# Change detection outputs:
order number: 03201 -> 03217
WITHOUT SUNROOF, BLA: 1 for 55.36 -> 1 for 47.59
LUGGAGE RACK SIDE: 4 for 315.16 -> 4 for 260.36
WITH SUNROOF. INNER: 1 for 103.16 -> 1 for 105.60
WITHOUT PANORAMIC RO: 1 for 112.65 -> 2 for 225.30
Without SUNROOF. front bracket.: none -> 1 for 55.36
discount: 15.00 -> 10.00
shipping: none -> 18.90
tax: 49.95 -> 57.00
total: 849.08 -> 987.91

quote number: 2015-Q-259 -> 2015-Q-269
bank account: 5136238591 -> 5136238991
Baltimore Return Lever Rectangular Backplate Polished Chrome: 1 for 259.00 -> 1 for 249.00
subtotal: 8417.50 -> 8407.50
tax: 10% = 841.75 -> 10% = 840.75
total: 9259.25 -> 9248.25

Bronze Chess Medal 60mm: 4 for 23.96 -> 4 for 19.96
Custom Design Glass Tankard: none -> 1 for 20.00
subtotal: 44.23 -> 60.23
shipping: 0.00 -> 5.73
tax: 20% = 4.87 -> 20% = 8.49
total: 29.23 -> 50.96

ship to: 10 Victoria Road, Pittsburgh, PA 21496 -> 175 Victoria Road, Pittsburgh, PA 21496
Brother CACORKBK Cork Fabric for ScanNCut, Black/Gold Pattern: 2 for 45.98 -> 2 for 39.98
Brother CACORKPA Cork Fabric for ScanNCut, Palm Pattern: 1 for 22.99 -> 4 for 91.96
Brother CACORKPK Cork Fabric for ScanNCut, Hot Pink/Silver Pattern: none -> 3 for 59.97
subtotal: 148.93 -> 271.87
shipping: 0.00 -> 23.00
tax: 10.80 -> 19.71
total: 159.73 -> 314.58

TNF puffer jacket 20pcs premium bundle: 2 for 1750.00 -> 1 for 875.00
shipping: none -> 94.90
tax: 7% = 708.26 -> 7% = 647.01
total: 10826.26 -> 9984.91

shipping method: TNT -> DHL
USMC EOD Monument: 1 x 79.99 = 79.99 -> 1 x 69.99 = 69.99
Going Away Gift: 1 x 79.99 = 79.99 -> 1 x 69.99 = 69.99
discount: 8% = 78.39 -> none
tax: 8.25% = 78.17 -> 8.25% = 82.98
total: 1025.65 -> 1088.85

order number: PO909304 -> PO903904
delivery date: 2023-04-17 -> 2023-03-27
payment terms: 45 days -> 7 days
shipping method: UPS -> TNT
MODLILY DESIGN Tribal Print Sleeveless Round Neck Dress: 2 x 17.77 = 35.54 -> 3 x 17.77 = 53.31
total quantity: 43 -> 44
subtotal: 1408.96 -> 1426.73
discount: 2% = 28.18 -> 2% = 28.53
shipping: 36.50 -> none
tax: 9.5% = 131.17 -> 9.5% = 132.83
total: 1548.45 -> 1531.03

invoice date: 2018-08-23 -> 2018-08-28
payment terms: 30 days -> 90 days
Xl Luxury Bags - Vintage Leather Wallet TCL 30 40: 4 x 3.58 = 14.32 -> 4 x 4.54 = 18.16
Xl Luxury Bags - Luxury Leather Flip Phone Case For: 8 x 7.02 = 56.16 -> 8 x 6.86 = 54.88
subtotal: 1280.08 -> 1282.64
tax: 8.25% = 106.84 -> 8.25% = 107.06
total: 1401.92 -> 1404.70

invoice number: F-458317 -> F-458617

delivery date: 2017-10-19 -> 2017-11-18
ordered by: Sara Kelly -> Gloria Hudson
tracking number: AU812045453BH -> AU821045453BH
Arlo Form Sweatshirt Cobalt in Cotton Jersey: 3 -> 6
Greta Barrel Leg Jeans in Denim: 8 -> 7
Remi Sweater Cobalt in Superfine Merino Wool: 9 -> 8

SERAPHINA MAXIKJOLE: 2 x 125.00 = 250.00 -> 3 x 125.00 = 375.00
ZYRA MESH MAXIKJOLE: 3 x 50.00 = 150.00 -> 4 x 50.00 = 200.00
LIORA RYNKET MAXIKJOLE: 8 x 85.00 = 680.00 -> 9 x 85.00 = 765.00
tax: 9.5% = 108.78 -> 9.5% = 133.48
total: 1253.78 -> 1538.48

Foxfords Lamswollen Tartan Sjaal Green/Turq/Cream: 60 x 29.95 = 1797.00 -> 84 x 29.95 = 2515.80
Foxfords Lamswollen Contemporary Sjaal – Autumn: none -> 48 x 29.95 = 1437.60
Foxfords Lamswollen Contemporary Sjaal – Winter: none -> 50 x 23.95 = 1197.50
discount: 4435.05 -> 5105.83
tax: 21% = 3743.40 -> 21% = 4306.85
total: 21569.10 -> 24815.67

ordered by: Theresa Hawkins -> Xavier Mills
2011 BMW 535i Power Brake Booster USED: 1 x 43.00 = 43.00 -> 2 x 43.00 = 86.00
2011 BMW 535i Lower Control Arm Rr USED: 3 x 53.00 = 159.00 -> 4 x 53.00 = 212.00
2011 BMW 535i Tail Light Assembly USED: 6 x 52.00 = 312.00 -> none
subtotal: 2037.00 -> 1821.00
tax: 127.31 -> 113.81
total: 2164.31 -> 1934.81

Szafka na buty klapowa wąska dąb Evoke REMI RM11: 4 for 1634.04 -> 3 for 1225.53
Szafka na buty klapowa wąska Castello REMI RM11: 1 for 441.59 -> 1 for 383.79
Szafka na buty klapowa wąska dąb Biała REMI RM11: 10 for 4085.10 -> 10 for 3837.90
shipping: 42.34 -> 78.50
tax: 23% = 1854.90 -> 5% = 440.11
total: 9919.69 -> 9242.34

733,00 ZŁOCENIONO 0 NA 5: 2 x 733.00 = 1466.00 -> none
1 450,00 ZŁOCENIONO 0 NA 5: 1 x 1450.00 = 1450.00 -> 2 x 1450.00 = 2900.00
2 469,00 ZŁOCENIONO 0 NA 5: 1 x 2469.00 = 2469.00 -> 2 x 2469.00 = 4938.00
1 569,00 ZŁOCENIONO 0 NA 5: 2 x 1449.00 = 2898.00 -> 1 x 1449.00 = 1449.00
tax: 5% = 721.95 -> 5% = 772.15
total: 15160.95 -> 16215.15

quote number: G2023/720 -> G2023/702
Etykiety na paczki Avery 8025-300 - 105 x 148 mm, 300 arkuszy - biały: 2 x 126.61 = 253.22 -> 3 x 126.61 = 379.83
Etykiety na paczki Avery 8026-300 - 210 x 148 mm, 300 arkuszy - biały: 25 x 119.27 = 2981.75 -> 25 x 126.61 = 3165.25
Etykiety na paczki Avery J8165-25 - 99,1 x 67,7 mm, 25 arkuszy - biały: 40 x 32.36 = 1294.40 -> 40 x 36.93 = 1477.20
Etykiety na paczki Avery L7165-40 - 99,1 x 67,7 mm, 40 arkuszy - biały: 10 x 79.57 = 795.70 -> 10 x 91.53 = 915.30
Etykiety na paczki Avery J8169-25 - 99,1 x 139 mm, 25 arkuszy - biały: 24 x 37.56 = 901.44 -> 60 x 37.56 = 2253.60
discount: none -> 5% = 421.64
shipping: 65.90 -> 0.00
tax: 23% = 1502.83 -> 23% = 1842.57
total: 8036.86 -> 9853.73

# REQUIRED WORK:
What is wanted is every line from the first line of the entries through the line that contains "WITHOUT PANORAMIC RO: 1", given again exactly.

# EXERCISE OUTPUT:
order number: 03201 -> 03217
WITHOUT SUNROOF, BLA: 1 for 55.36 -> 1 for 47.59
LUGGAGE RACK SIDE: 4 for 315.16 -> 4 for 260.36
WITH SUNROOF. INNER: 1 for 103.16 -> 1 for 105.60
WITHOUT PANORAMIC RO: 1 for 112.65 -> 2 for 225.30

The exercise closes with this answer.